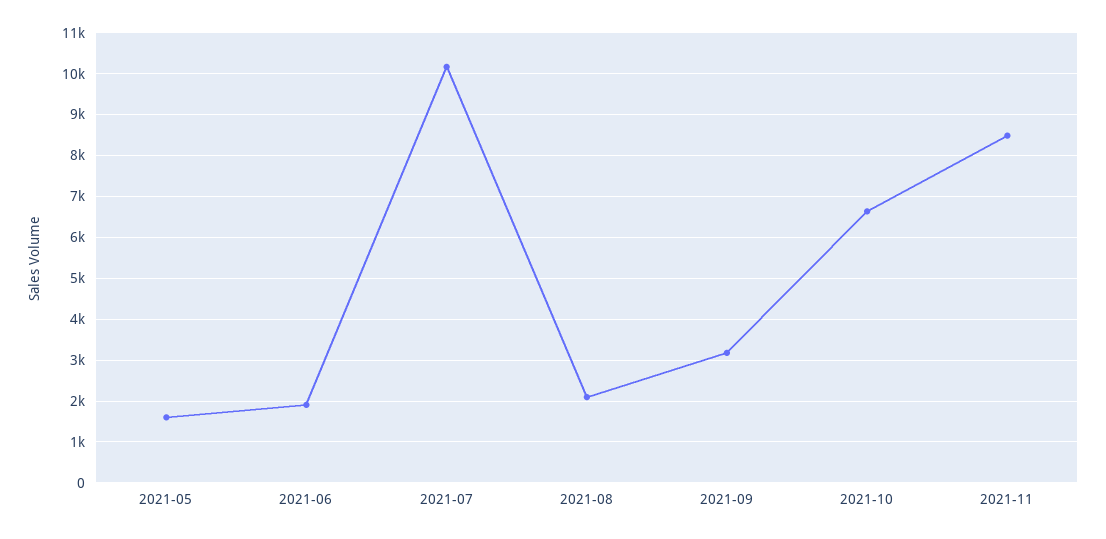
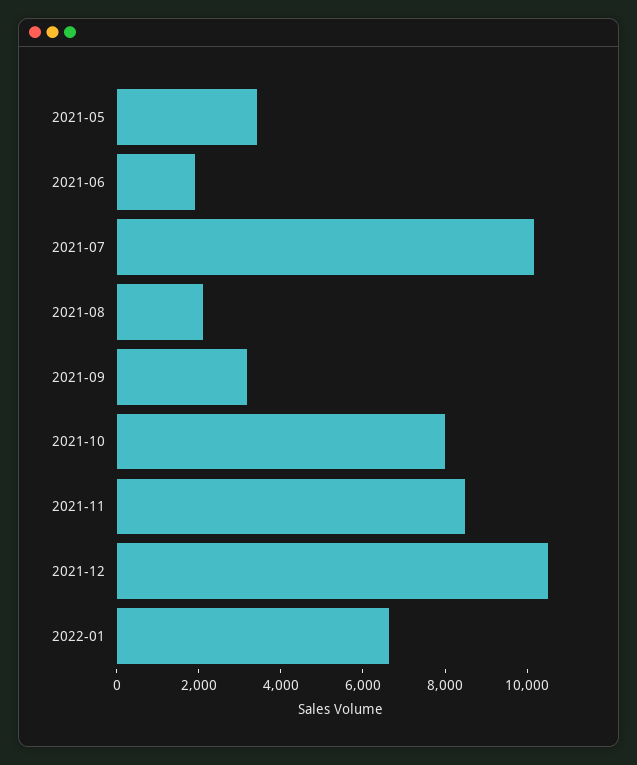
2021-05: 1600 -> 3500
2021-10: 6600 -> 8000
2021-12: none -> 10500
2022-01: none -> 6500

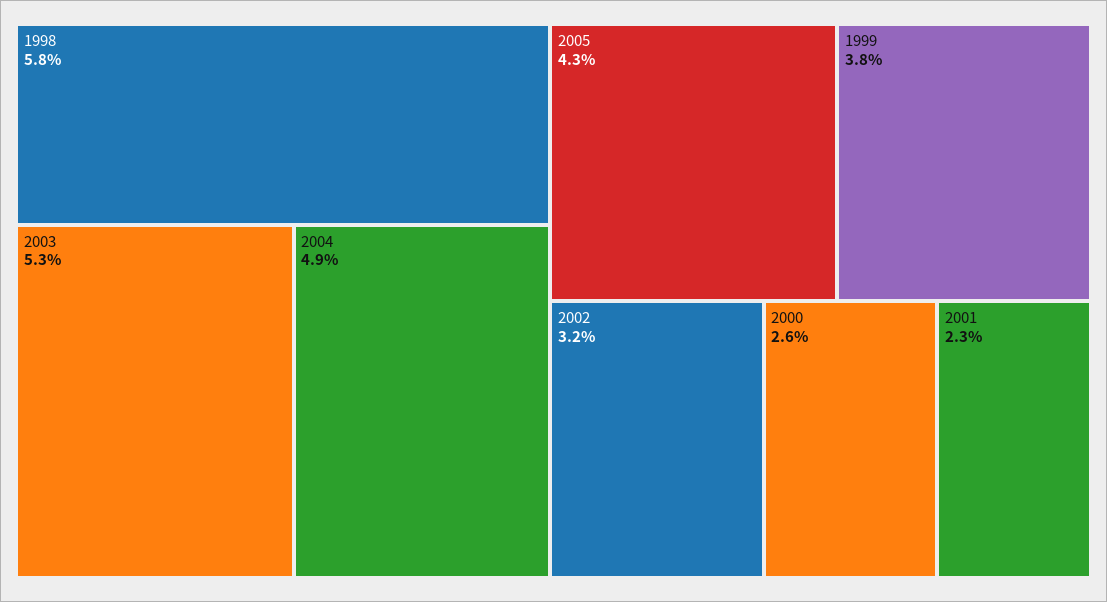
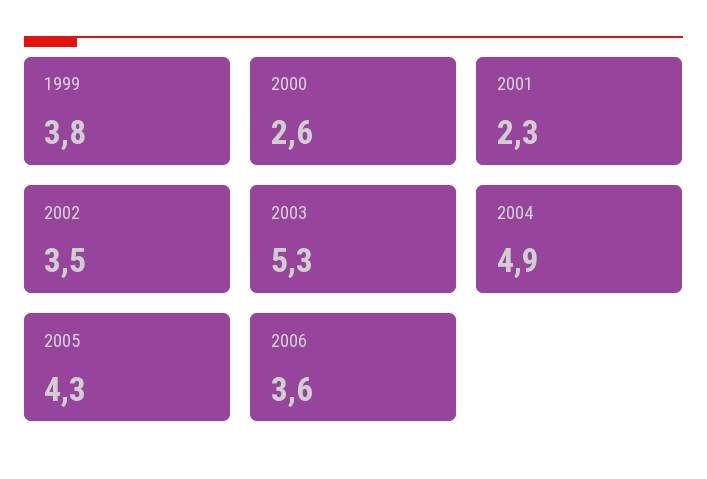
1998: 5.8 -> none
2002: 3.2 -> 3.5
2006: none -> 3.6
☆ ☆ ☆
▸ **THE TASK**: Every line with the word "none" in it should be copied from the listing above.

▸ **RESULT OF THIS TASK**:
2021-12: none -> 10500
2022-01: none -> 6500
1998: 5.8 -> none
2006: none -> 3.6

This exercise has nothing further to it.